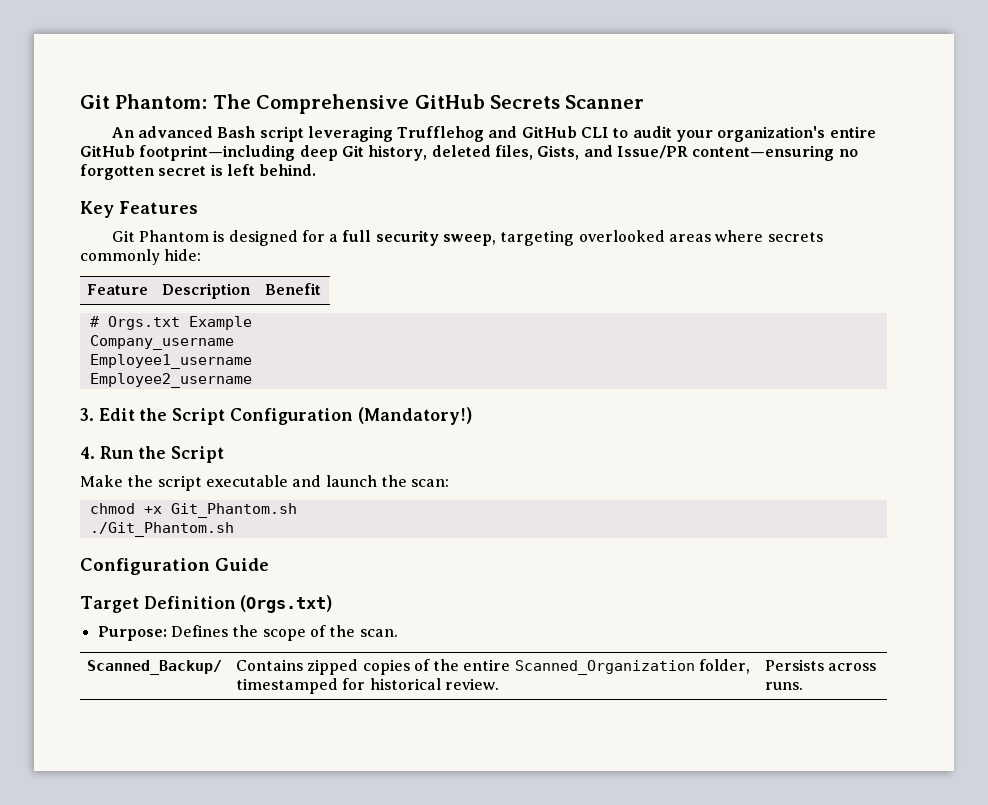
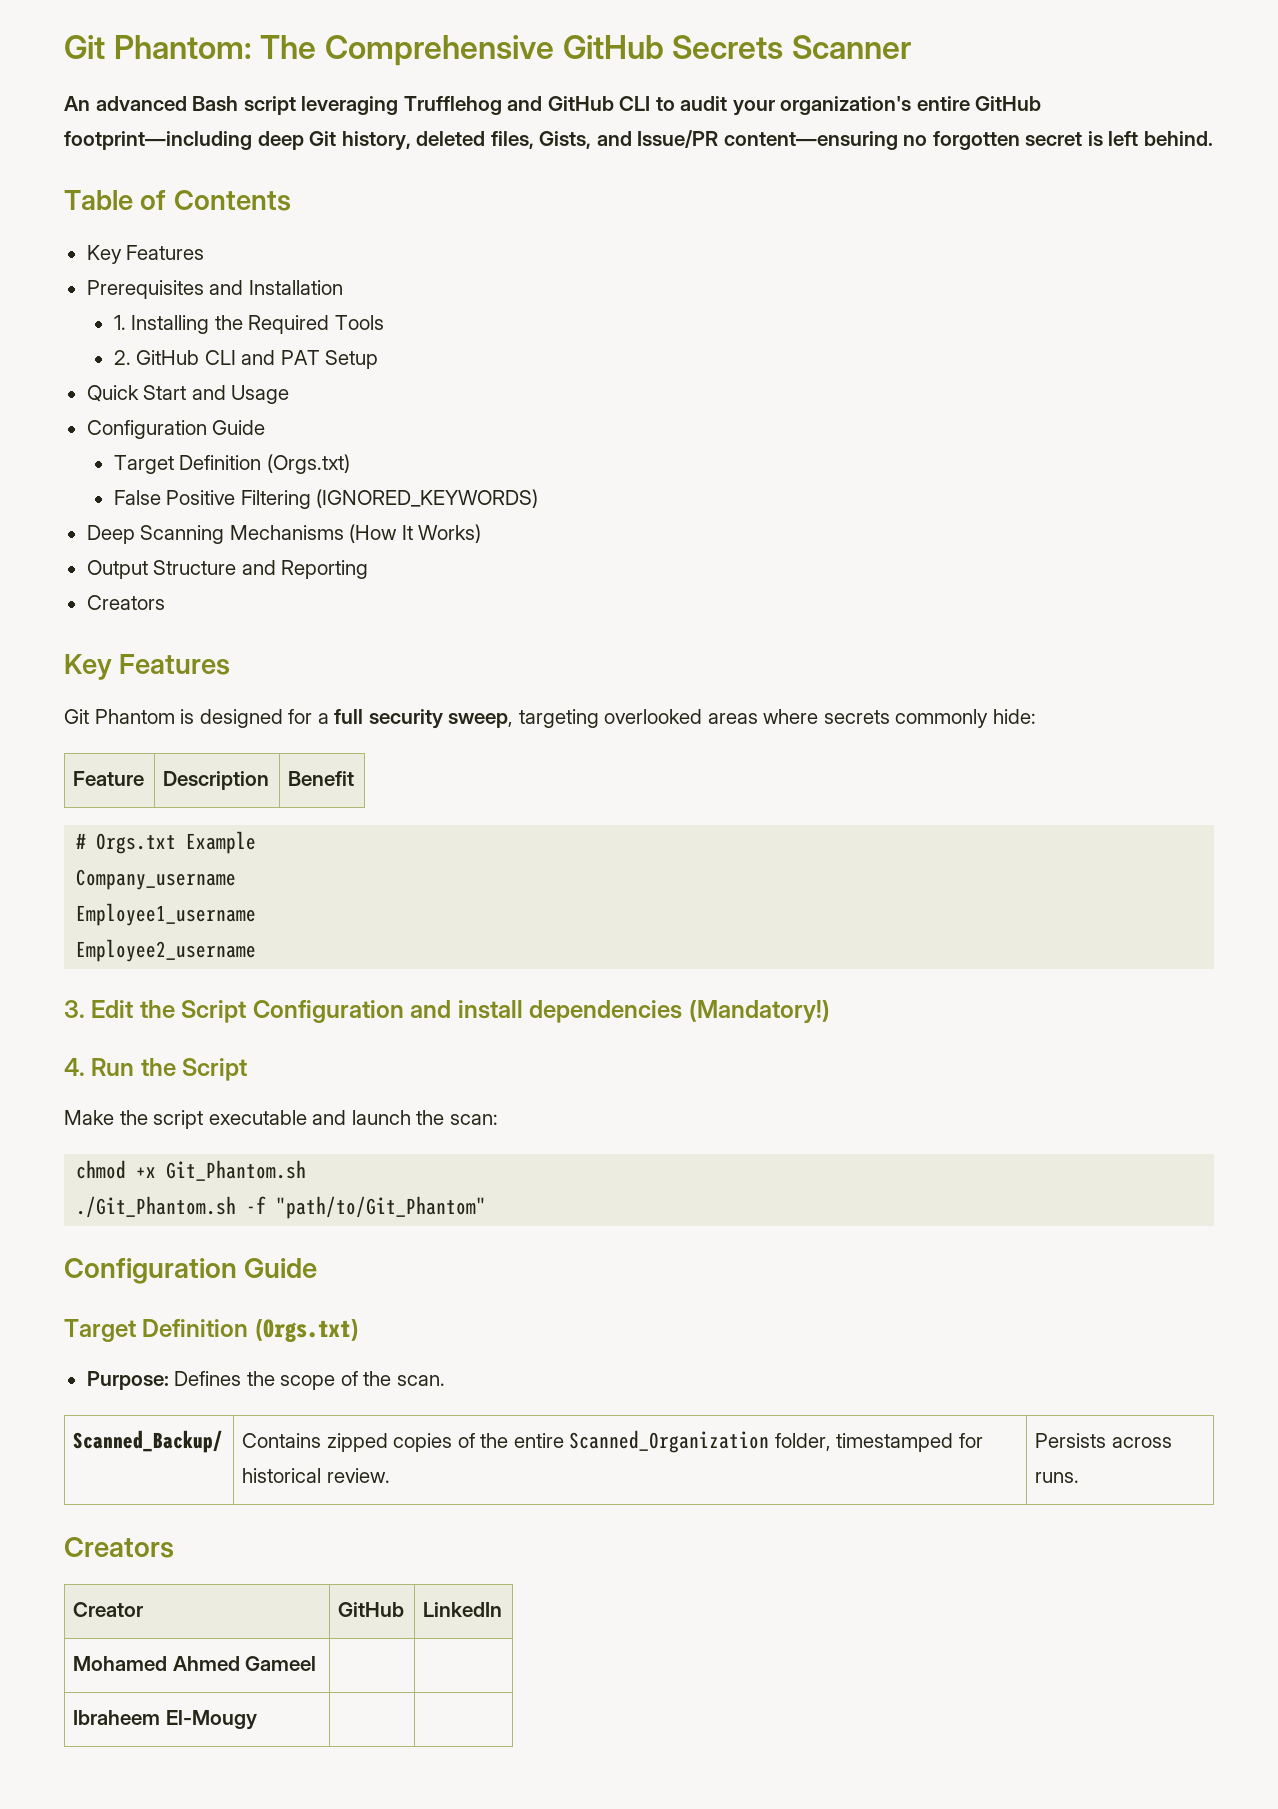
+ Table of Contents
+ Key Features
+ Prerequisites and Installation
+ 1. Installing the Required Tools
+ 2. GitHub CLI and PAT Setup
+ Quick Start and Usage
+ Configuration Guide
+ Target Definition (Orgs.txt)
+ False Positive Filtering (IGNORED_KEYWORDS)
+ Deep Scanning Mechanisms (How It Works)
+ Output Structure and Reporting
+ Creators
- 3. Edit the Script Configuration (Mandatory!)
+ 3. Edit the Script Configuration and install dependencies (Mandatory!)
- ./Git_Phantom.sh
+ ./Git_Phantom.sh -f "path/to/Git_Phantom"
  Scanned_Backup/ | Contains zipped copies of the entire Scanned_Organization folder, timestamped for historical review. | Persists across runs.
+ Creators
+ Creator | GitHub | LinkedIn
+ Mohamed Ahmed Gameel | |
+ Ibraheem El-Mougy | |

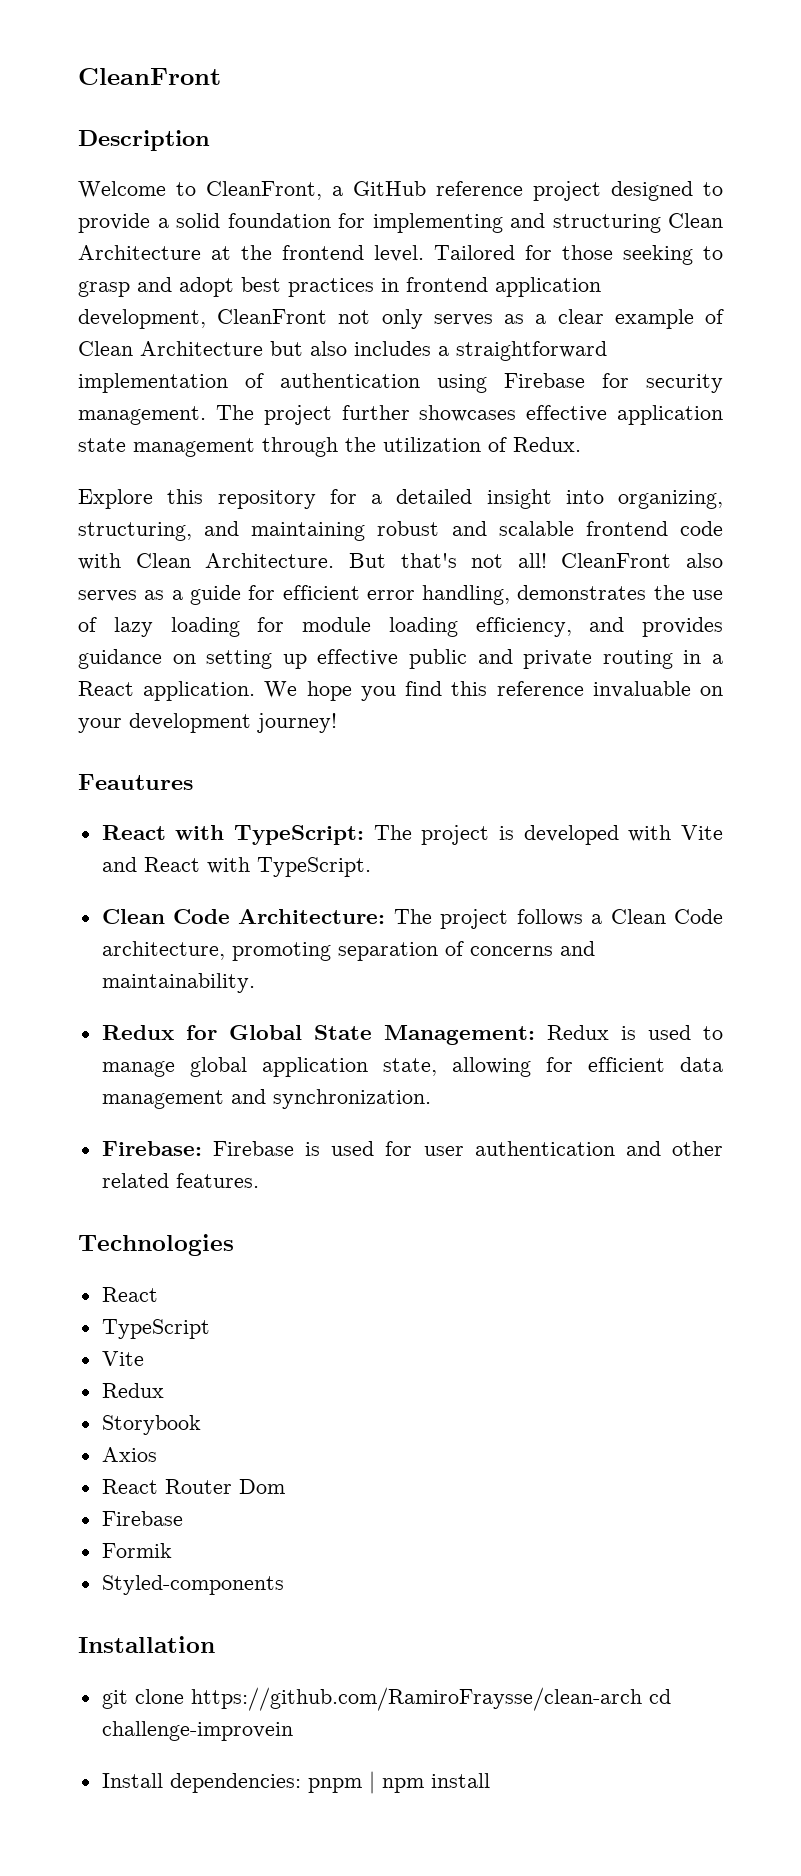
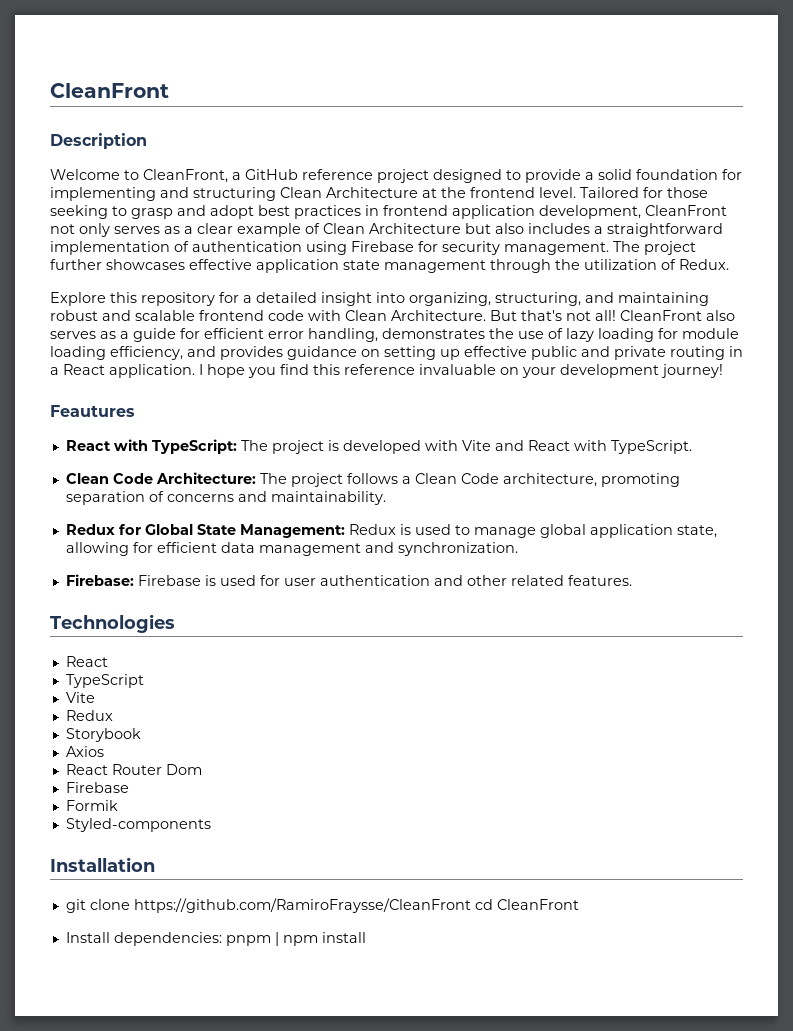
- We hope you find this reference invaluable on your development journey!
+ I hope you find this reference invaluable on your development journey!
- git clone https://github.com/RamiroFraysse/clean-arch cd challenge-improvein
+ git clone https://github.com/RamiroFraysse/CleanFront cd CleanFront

-------

= What is expected =
Once the pictures are set aside, retype the rest of the listing exactly.

= Your response =
+ Table of Contents
+ Key Features
+ Prerequisites and Installation
+ 1. Installing the Required Tools
+ 2. GitHub CLI and PAT Setup
+ Quick Start and Usage
+ Configuration Guide
+ Target Definition (Orgs.txt)
+ False Positive Filtering (IGNORED_KEYWORDS)
+ Deep Scanning Mechanisms (How It Works)
+ Output Structure and Reporting
+ Creators
- 3. Edit the Script Configuration (Mandatory!)
+ 3. Edit the Script Configuration and install dependencies (Mandatory!)
- ./Git_Phantom.sh
+ ./Git_Phantom.sh -f "path/to/Git_Phantom"
  Scanned_Backup/ | Contains zipped copies of the entire Scanned_Organization folder, timestamped for historical review. | Persists across runs.
+ Creators
+ Creator | GitHub | LinkedIn
+ Mohamed Ahmed Gameel | |
+ Ibraheem El-Mougy | |

- We hope you find this reference invaluable on your development journey!
+ I hope you find this reference invaluable on your development journey!
- git clone https://github.com/RamiroFraysse/clean-arch cd challenge-improvein
+ git clone https://github.com/RamiroFraysse/CleanFront cd CleanFront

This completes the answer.